His throat convulsed and all but closed. How many promises had he failed to keep these past seven years? “I promise, Savannah.”
Her smile finished the job to his throat, her arms winding shyly around his neck. “Good night, Daddy.”
He must have answered, because Savannah allowed her mother to lead her from the room without a struggle. Nick hovered in the doorway until they were out of sight. Then, testing the shakiness of his legs, he strode into the next room and the next. There was an old-fashioned kitchen with a monstrous antique stove and a round oak table, a bathroom with a claw-footed tub and green tile floor. A door led to the backyard via a laundry room. Another door led to the side yard off the kitchen. In fact, as far as he could tell, there were three exterior doors on the main floor. And enough low windows with faulty, or no, locks to make him shudder. The house had all the security of a chicken coop.
The floor creaked slightly, alerting him to Brittany’s presence behind him. “What are you doing, Nick?”
Trying for nonchalance, he crossed his arms and slowly turned around. “Is Savannah asleep?”
At her nod, he realized he’d been lost in thought longer than he’d realized. Shrugging, he said, “I guess I was snooping.
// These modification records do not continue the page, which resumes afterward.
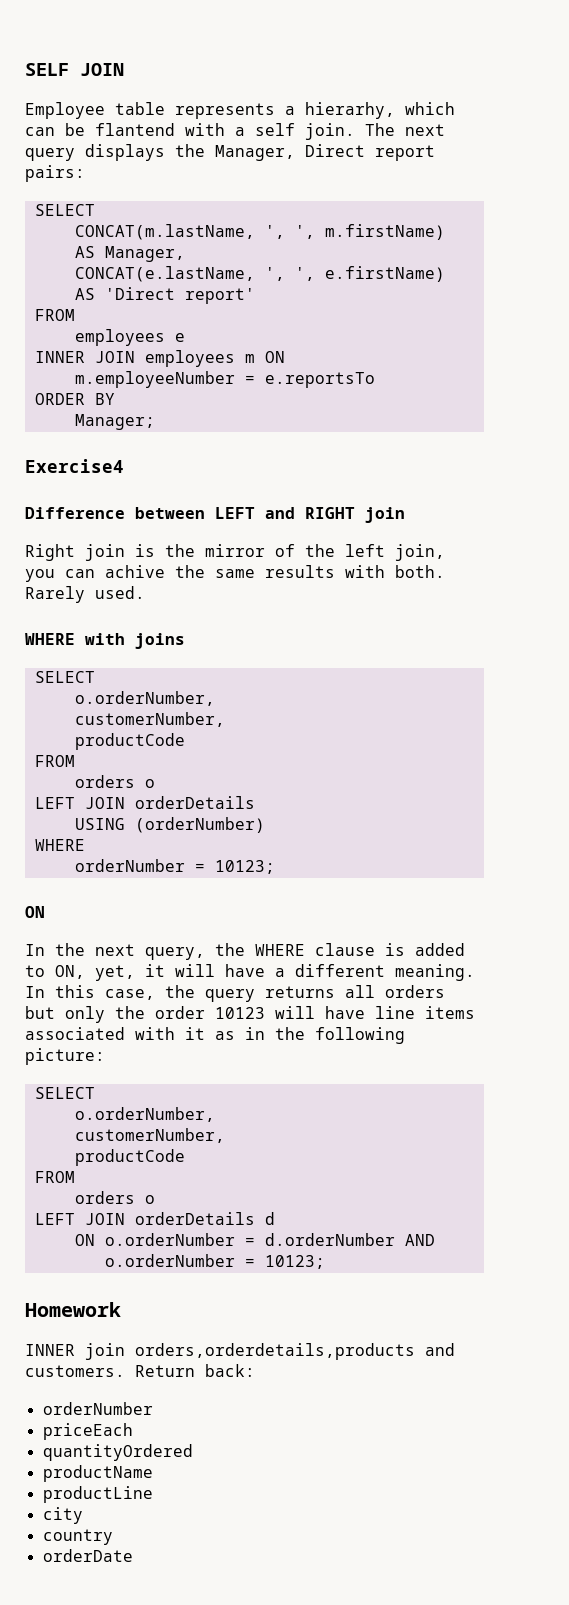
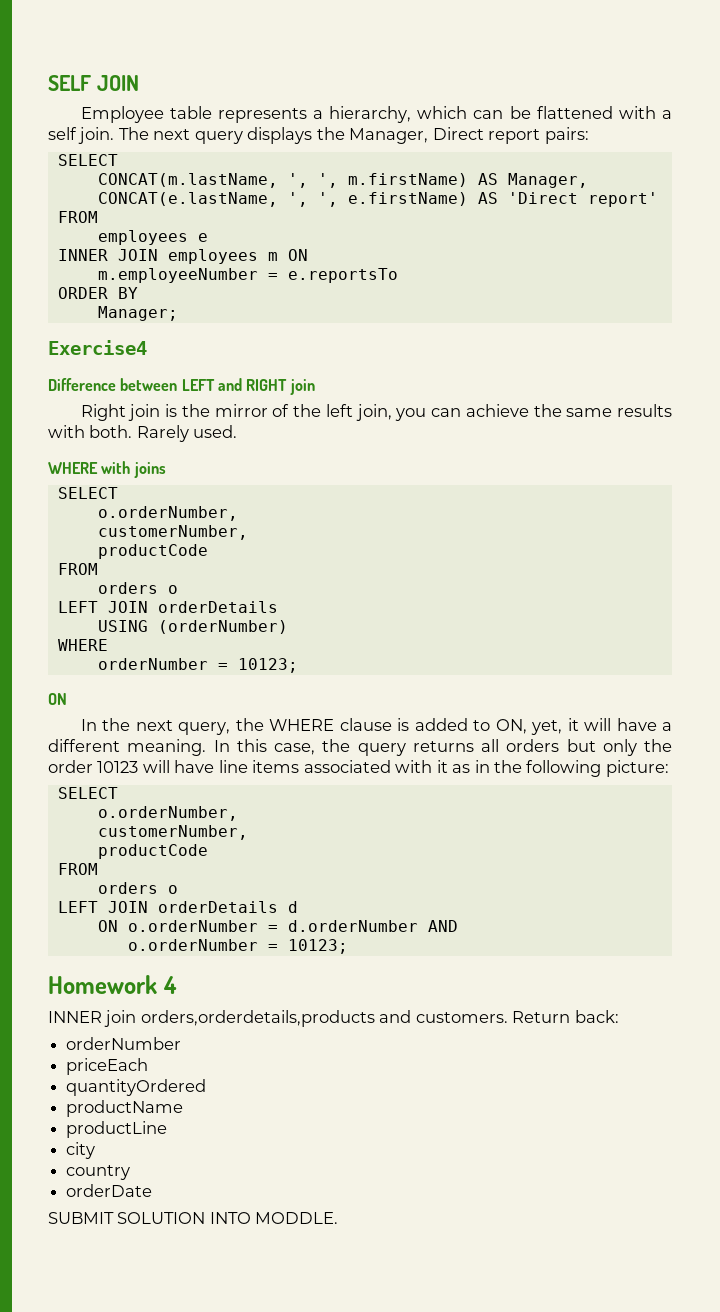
[305,102,395,119] hierarhy, -> [329,106,412,123] hierarchy,
[95,123,175,136] flantend -> [536,106,613,119] flattened
[105,565,165,578] achive -> [465,404,529,417] achieve
(121, 1309) none -> [162,976,177,994] 4
(133, 1555) none -> [48,1212,339,1224] // SUBMIT SOLUTION INTO MODDLE.

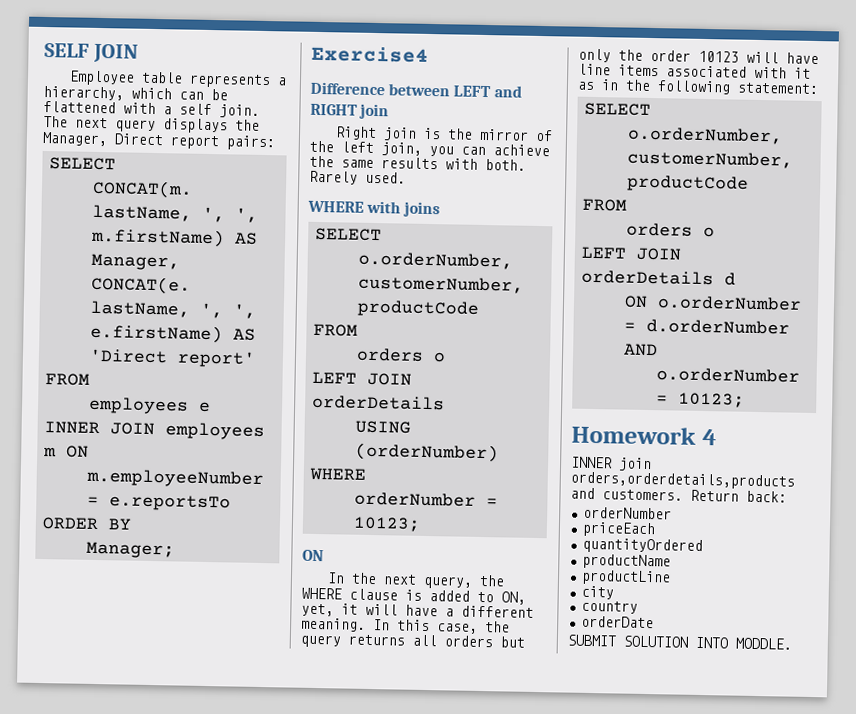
[605,760,669,777] picture: -> [737,82,819,95] statement:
This is quite a house.”
“It has seven bedrooms,” she answered. “That’s a lot of rooms to heat, believe me.”
Nick thought they were a lot of rooms for someone to hide in.
“Isn’t it incredible?” she asked, spreading her arms wide to encompass the entire house.
The light was on in the kitchen behind him and in the living room behind her, but not in the tiny alcove where they were both standing. As if she didn’t think it was wise to stay too long in a darkened room with him, she took a backward step, then deftly led the way through another door.
Nick followed as far as the doorway. Leaning one hip against the oak trim, he watched her switch on a low lamp.
“At one time this was used as a study,” she said. “It’s my favorite room. This house was one of the first to be built in Jasper Gulch and belonged to the first doctor to settle in this part of the territory.”
She strode to a low table where she turned on another lamp. The soft bulb cast shadows into the corners, delineating the curve of her hip through the thin fabric of her dress. She was talking about the history of the house, but Nick couldn’t stop thinking about the history between them. He took a step toward her, propelled by the need to be closer and something else he’d never fully understood.
Her hair looked even darker in the soft lamplight. Tendrils curled over the collar of her green dress and clung to her cheeks, accenting the delicate hollows below her cheekbones and the darkness of her eyes. She slanted him a look, then immediately started to speak, as if she thought talking would break the pull that had always been between them. He could have told her there was nothing she could do to accomplish that, but he didn’t want her to stop talking. Lord, he’d missed the clear, sultry sound of her voice.
“See those books?” she asked, gesturing to a tall bookcase. “Some of them are the very texts Doctor Avery used to treat patients. I think he used this room as an examination room when he first started his practice.” She moved again, this time to sweep a thick curtain aside. “Look at this. Fur traders and Indians and later gold seekers and cowboys could come right in without traipsing through the rest of the house.”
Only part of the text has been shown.